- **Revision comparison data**
● ● ● ● ● ● ●

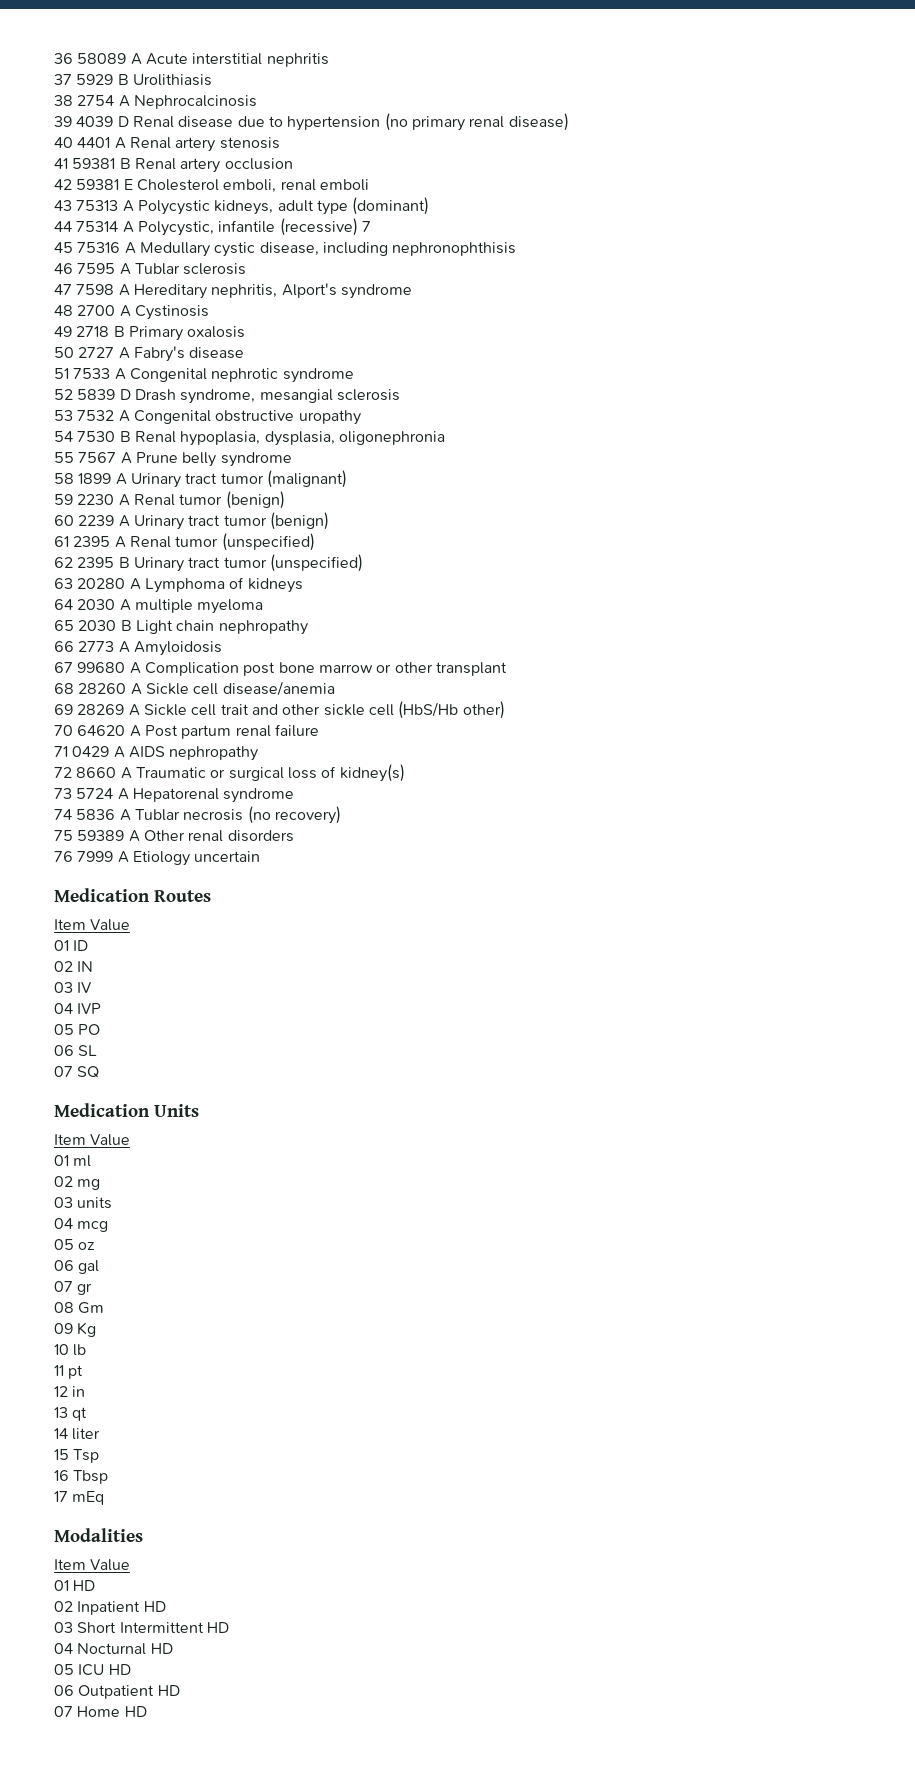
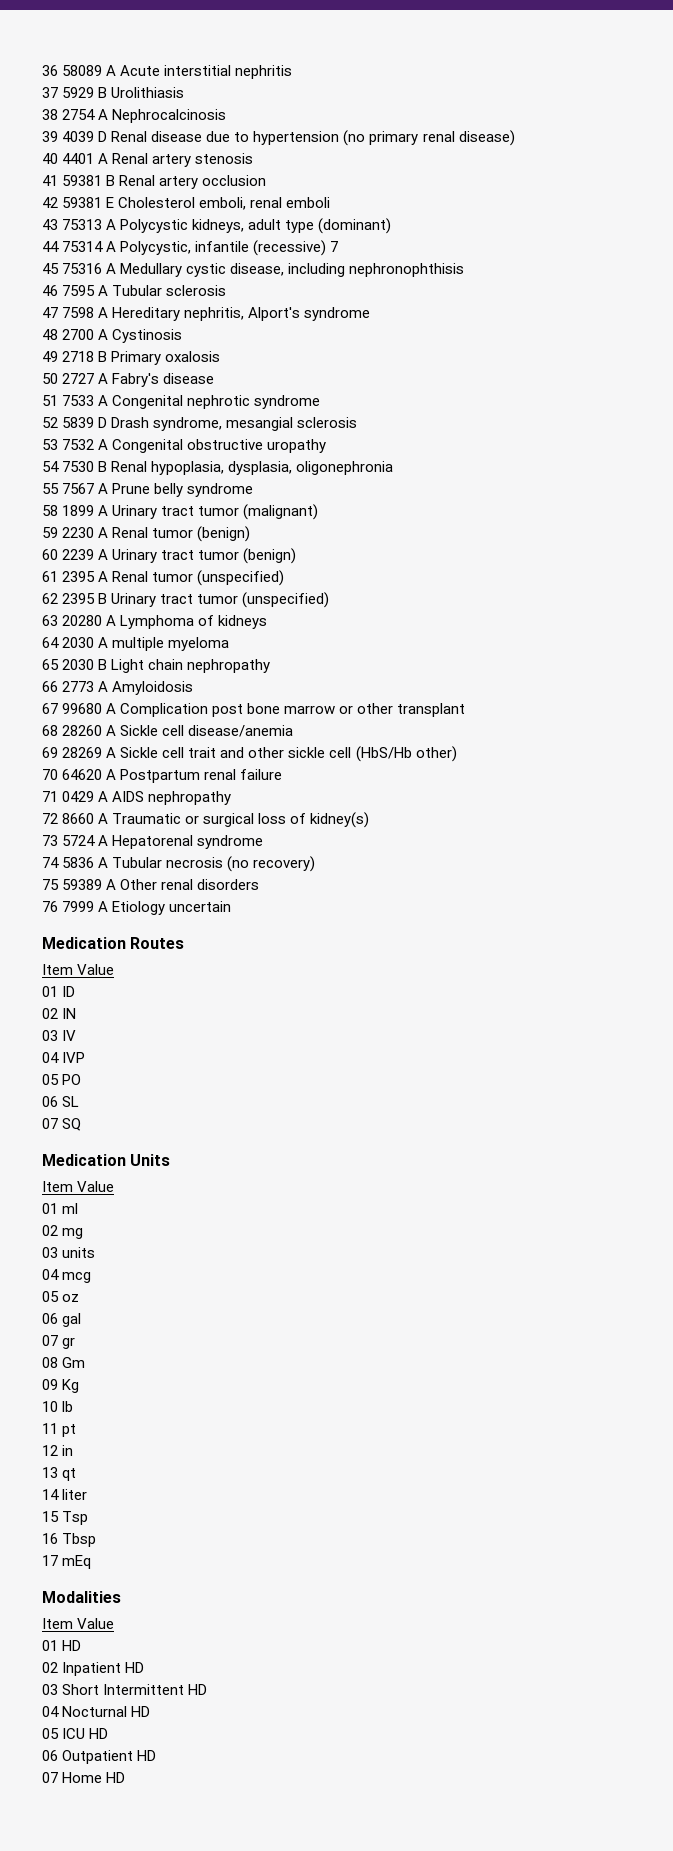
- 46 7595 A Tublar sclerosis
+ 46 7595 A Tubular sclerosis
- 70 64620 A Post partum renal failure
+ 70 64620 A Postpartum renal failure
- 74 5836 A Tublar necrosis (no recovery)
+ 74 5836 A Tubular necrosis (no recovery)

● ● ● ● ● ● ●

Scan the data for the word "renal" and copy every line where it shows up.

- 70 64620 A Post partum renal failure
+ 70 64620 A Postpartum renal failure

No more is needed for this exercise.